*Task instructions*:
Scan the records below for the line containing "tax: 5.5% = 559.02 -> 5.5% = 414.48" and the line containing "balance: 7323.02 -> 4550.48". Copy both, plus every line between, exactly.

*Extracted information*:

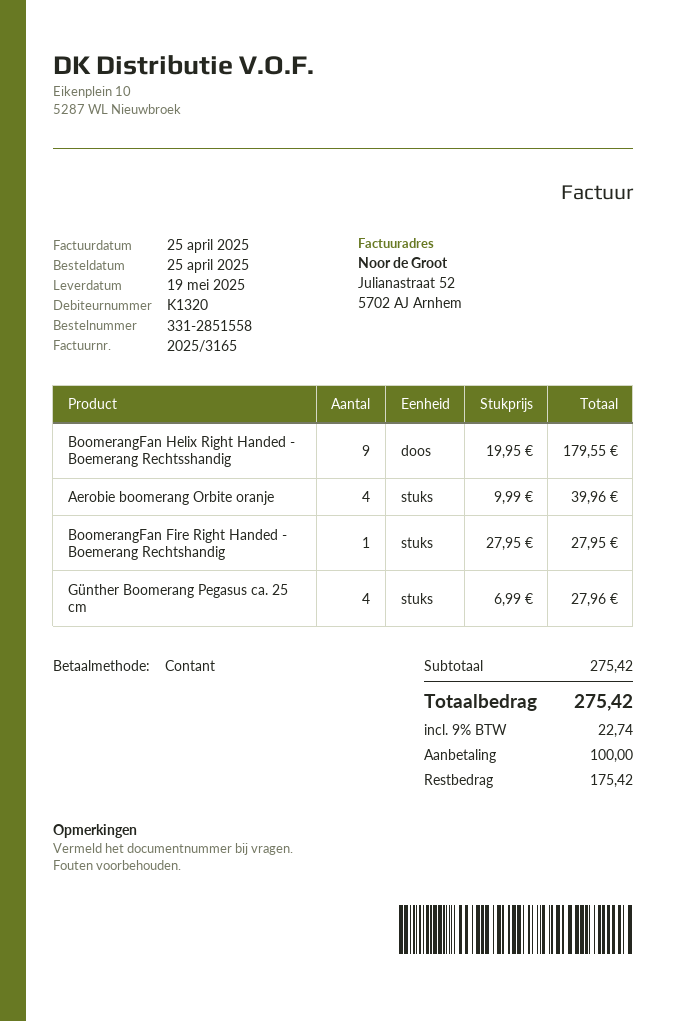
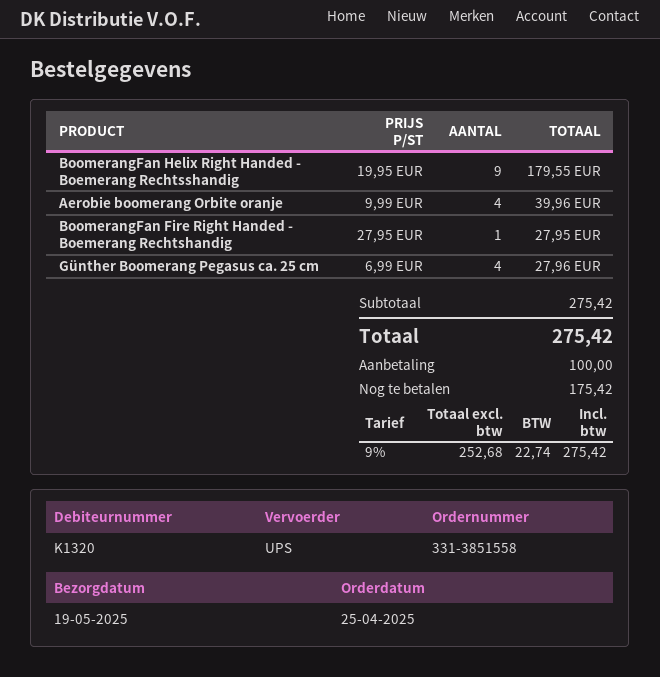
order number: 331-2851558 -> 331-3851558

...

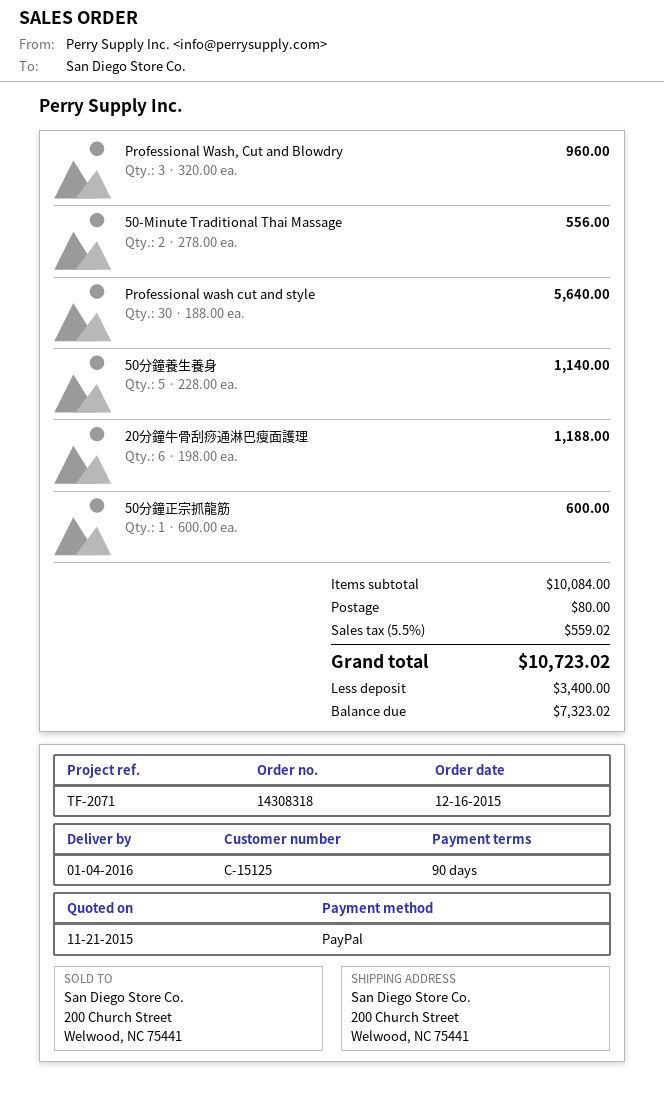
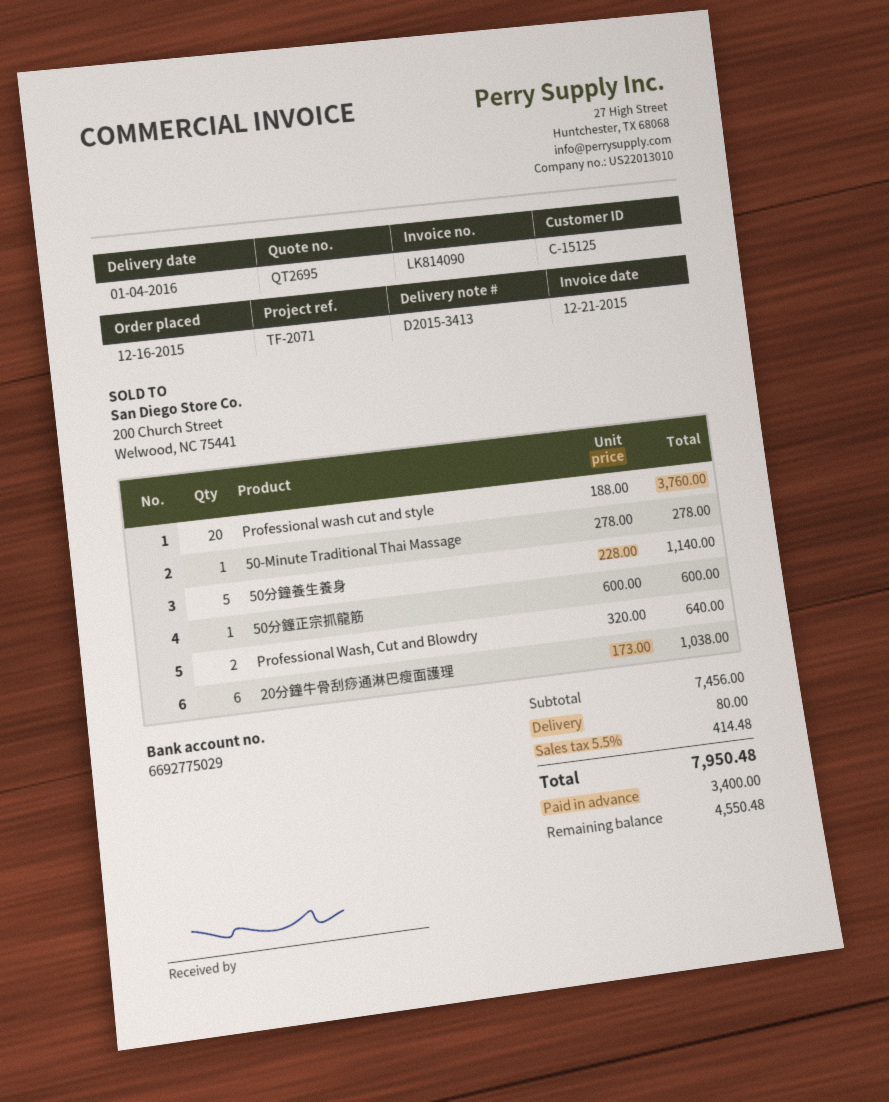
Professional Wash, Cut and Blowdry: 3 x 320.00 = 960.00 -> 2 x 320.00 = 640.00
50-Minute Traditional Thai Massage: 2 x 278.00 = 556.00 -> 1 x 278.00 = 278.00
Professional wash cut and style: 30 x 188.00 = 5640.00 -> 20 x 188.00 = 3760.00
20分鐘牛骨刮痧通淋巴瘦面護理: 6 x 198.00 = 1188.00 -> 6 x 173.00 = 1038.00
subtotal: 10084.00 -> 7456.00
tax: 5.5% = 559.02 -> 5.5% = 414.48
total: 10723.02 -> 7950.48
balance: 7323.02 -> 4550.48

*Your response*:
tax: 5.5% = 559.02 -> 5.5% = 414.48
total: 10723.02 -> 7950.48
balance: 7323.02 -> 4550.48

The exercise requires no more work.